[PROVIDED DATA — start]

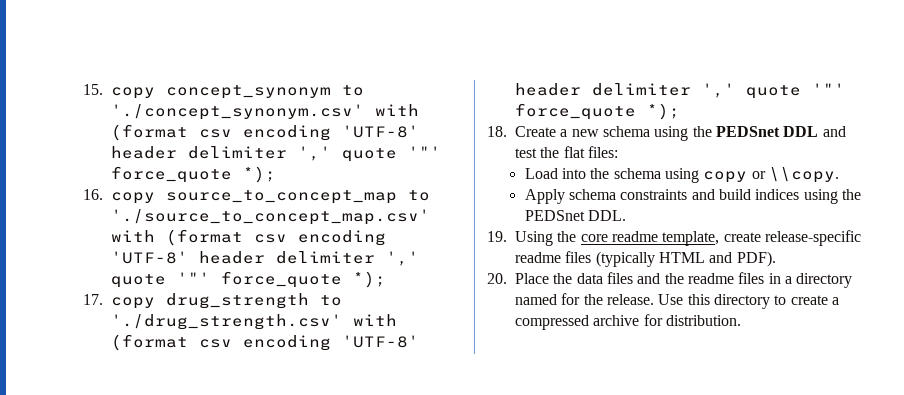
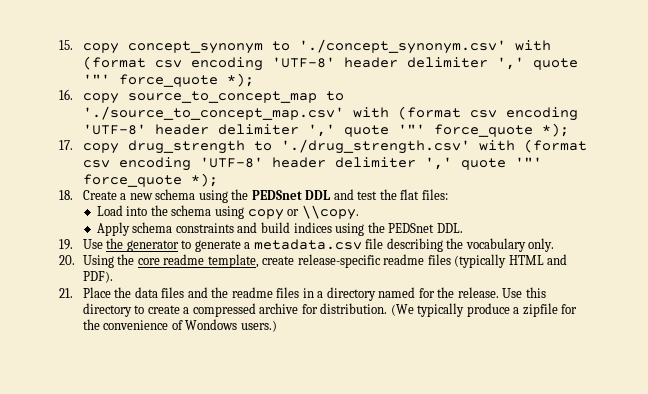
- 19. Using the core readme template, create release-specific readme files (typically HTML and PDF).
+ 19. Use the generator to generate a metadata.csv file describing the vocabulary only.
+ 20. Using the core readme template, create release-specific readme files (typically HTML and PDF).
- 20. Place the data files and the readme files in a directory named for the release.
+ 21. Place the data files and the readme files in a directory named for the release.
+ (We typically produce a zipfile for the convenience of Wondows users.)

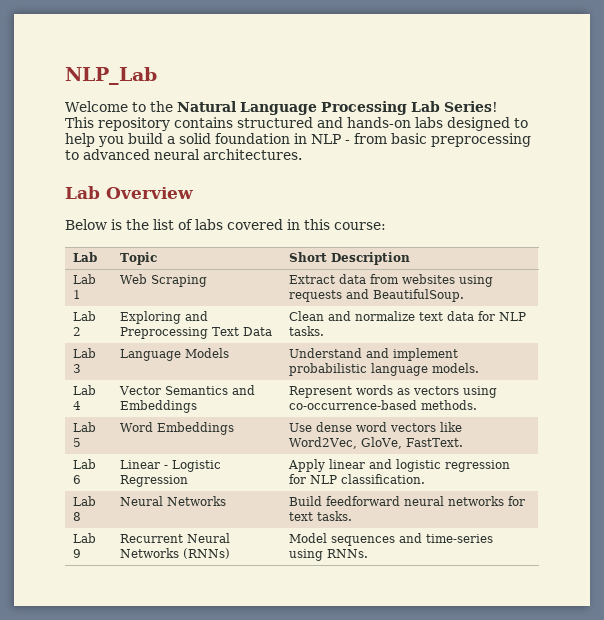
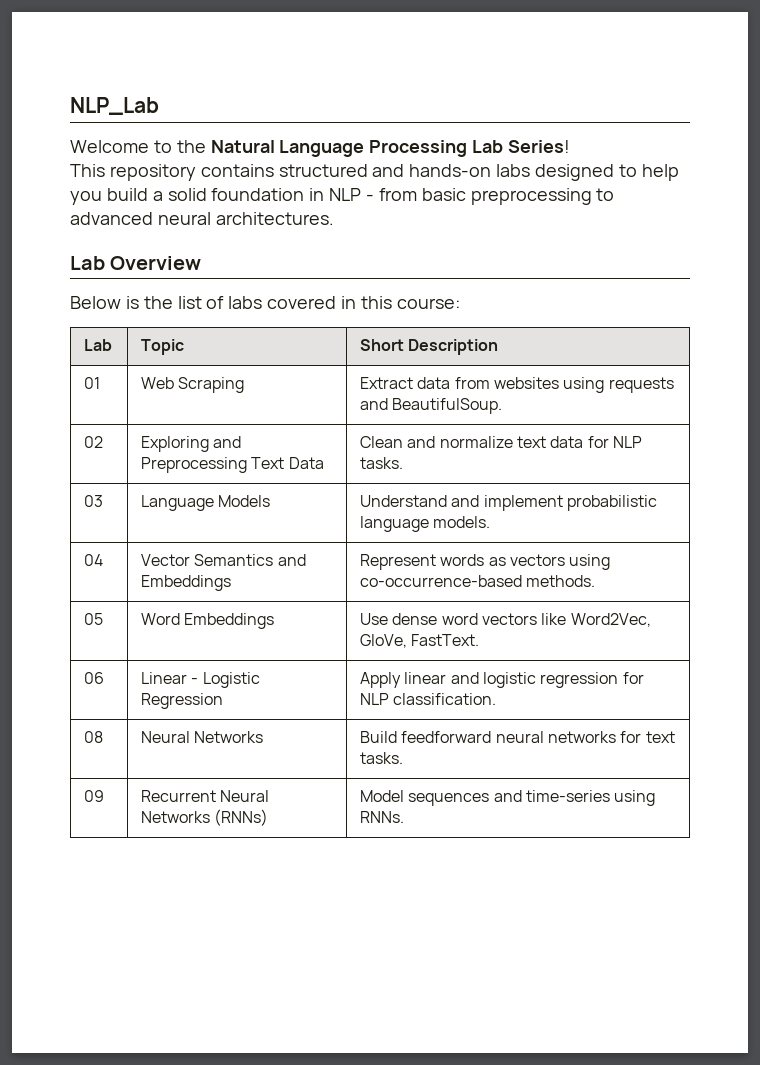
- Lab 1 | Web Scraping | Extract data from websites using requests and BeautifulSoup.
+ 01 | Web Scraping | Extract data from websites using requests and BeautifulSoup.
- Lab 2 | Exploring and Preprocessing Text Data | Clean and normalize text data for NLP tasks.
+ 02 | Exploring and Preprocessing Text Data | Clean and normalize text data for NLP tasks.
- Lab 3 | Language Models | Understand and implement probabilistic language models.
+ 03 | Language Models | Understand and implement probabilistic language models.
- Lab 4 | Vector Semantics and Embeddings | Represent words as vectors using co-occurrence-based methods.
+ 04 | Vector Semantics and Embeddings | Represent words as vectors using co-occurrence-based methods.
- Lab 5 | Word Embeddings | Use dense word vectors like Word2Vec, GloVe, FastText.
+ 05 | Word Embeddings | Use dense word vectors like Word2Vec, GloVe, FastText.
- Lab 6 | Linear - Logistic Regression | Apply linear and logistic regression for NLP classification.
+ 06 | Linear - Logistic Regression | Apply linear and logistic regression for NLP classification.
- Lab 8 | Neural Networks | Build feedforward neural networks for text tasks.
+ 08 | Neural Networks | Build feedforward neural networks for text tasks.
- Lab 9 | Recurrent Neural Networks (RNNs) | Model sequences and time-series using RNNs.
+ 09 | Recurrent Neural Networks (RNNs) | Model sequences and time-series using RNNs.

[PROVIDED DATA — finish]

Each line from the first line of the entries through the line containing "06 | Linear" should be duplicated word for word, and nothing more; the pictures stay out.

- 19. Using the core readme template, create release-specific readme files (typically HTML and PDF).
+ 19. Use the generator to generate a metadata.csv file describing the vocabulary only.
+ 20. Using the core readme template, create release-specific readme files (typically HTML and PDF).
- 20. Place the data files and the readme files in a directory named for the release.
+ 21. Place the data files and the readme files in a directory named for the release.
+ (We typically produce a zipfile for the convenience of Wondows users.)

- Lab 1 | Web Scraping | Extract data from websites using requests and BeautifulSoup.
+ 01 | Web Scraping | Extract data from websites using requests and BeautifulSoup.
- Lab 2 | Exploring and Preprocessing Text Data | Clean and normalize text data for NLP tasks.
+ 02 | Exploring and Preprocessing Text Data | Clean and normalize text data for NLP tasks.
- Lab 3 | Language Models | Understand and implement probabilistic language models.
+ 03 | Language Models | Understand and implement probabilistic language models.
- Lab 4 | Vector Semantics and Embeddings | Represent words as vectors using co-occurrence-based methods.
+ 04 | Vector Semantics and Embeddings | Represent words as vectors using co-occurrence-based methods.
- Lab 5 | Word Embeddings | Use dense word vectors like Word2Vec, GloVe, FastText.
+ 05 | Word Embeddings | Use dense word vectors like Word2Vec, GloVe, FastText.
- Lab 6 | Linear - Logistic Regression | Apply linear and logistic regression for NLP classification.
+ 06 | Linear - Logistic Regression | Apply linear and logistic regression for NLP classification.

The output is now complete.